Strings have their own issues. One place I worked had a bug where users could take over accounts because of missing/inconsistent unicode canonicalization. Case can be a problem, as can special characters.
There's something to be said for strings, though. Prefixed IDs that mark the type can be nice to work with when it's an otherwise opaque ID, but they're a pain to handle internally.
If you're storing third-party IDs, you probably want strings...unless their clever JSON API returns 1.3E6 as a number. Or the string "null;" that's always an adventure.
IDs should really be their own type: string operations don’t really make sense on them. If you use strings, there should probably be a constraint on the acceptable characters and lengths: e.g. only digits, exactly 10 or something like that.
I personally like the idea of using urls using a domain you control + a path that reflects the type of data it’s an ID for.
If the main benefit of prefixed IDs is debugging then a dev tool can be created that would just look up the ID in all tables and report what object it corresponds to.
> I would strongly say strings are actually the _only_ type you should use for IDs.
Just got that in the face at work. In a large custom integration we read orders, they have unique order numbers, nice 5 digit things. So in the database, they became integer primary keys, with lots of child tables.
Fast forward 5 years, customer switches ERP system and they ask "hey, the order numbers, you do support 10+ digits right?"
Changing the database is relatively easy, changing the code is a chore, but worst part will be going over all the queries and their parameters, especially in the reports.
I have an honest question. Why would anybody, ever, make an order number that only has 5 digits. Even if it's just a home-hobby project, the cost of changing to 7-10 digits is so small a d negligible that I can't see any reason for choosing anything lower. Like the 640k that was once "enough for the long term future" in DOS. I understand that hindsight is 2020, but can't wrap my head around not starting bigger when there's no extra cost (nearly).
Since 10 digits puts us in billions, you're really asking "why would someone do 'CREATE TABLE ... id INT AUTO_INCREMENT' when they could use a BIGINT?" These days, there's rarely a reason not to use a BIGINT, but I also have a little trouble faulting someone for thinking 2B would be enough when they're currently at 10k.
Please don't use BigInt. It is the same size (usually 16 bytes) as GUID/UUID in binary but has lots of drawbacks and no real upside other than they are easier to type in when they are still small.
1) The ids are clustered around the starting point so an invalid join will return data when it shouldn't. MIN_ID exists for almost every table/object type. With a well designed ID this shouldn't return any data.
2) BigInts are different sizes on different platforms. I've worked at a place 1 order of magnitude (base2) from overflowing JS Number and breaking most client code. This was due to bug that consuming a Seq ids quickly but there was no going back smaller.

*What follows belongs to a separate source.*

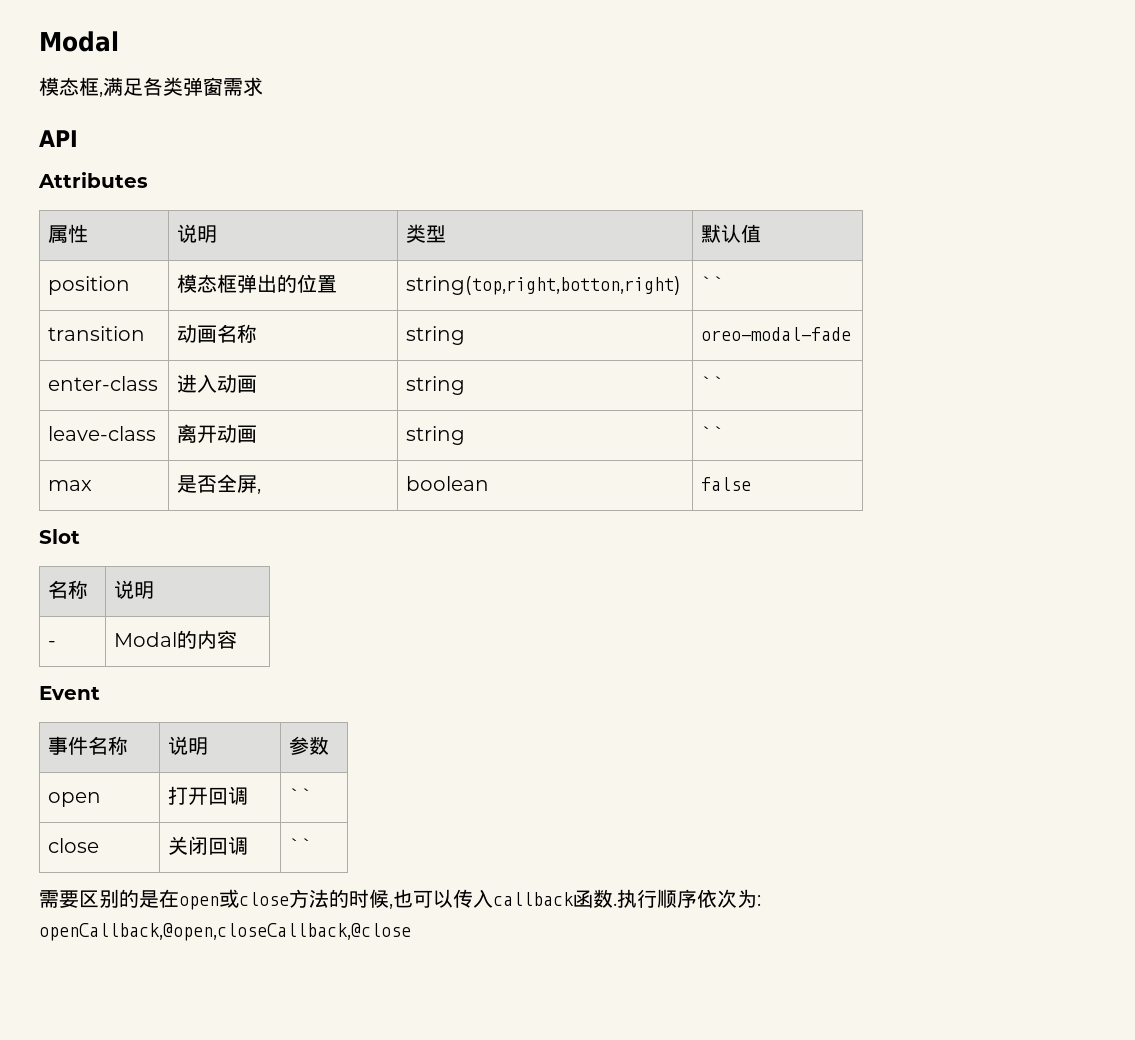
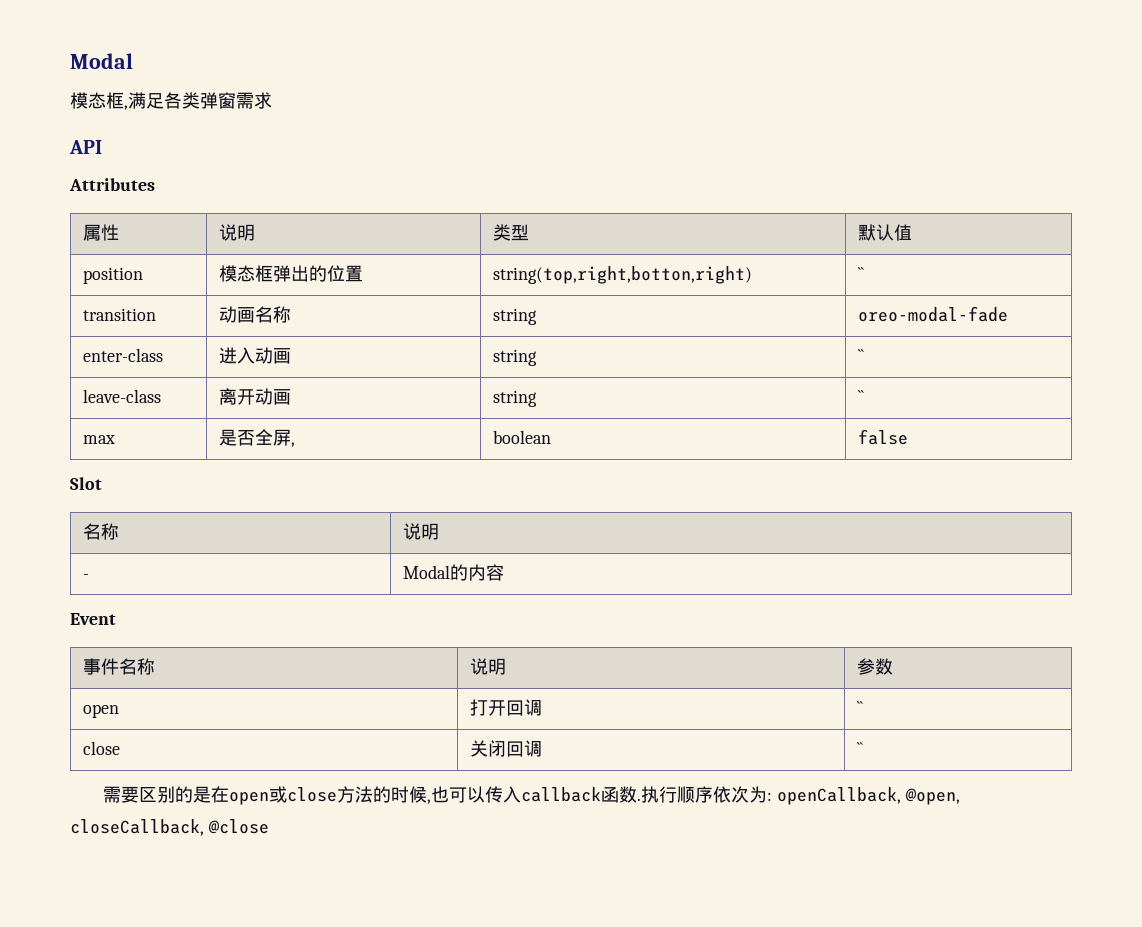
[39,923,411,941] openCallback,@open,closeCallback,@close -> [777,787,961,805] [70,819,269,836] openCallback, @open, closeCallback, @close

3) Will often be coded client side as a Int and no one will notice until you grow large enough to overflow INT
Really, just avoid any sequential, numeric IDs and you will be good, IMO.
Bigint is a 64-but (8 byte) signed integer. It’s half the size of a UUID and using a sequence rather than random ids leads to significantly less WAL ok Postgres when full page writes are enabled.
First off, I had a brainlapse, their order numbers were 6 digits. I'm not entirely sure what they max was in their system, it was just that's where they were at in the series.
And they didn't have that many orders per year, less than 10k, as one order could be for say five containers of goods. So it was not like they'd exceed 9 digits in the foreseeable future.
Obvious answer: because they started at 1 and have had less than 100,000 orders.
I know of a company that had enough trouble with vendors after their PO numbers rolled over that they modified their EDI transmissions to add 1,000,000,000 to every order number.
> The GUID vs Int problem is incidental to the real problem: poorly formatting logs.
This.
The author's arguments boil down to "UUIDs are bad because the way I generate my logs is an unusable mess".
The ints vs UUIDs problem is also specious because a UUID is nothing more than a 16 byte int that's generated in a clever way. It might typically be presented in a particular string representation but the text string is not the value of the UUID.
The Python package `shortuuid` makes working with UUIDs a little easier by encoding them as strings:
https://github.com/skorokithakis/shortuuid#usage
(uses base-57 encoding, with alphabet consisting of A-Za-z0-9 with potentially confusing symbols skipped)
The string representation is what you show to users, but under the hood it's still a UUID and compatible/interoperable with any other system that needs UUID-shaped identifiers.
The coolest part is youcan even truncate the string encodings to get shorter IDs, which correspond to UUIDs with lots of leading zeros.
> The Python package `shortuuid` makes working with UUIDs a little easier by encoding them as strings:
This. In my opinion the only issue with UUIDs is that their standard textual representation can be very verbose and cumbersome in some scenarios.
A single ID takes over around 40 string characters in a line. That's half the width of a default terminal's width.
Thus the solution is obviously to use other textual representations. Instead of base16 then let's ramp up the base to shorten up the text dump, and while we are at it let's pick a readable format.
GUID v6 is pretty nice when you need monotonously increasing numbers that are globally unique.
On another note, I worked somewhere that prefixed GUIDs with the environment the app was running on. All of production, staging, even dev machines all used the same connection string.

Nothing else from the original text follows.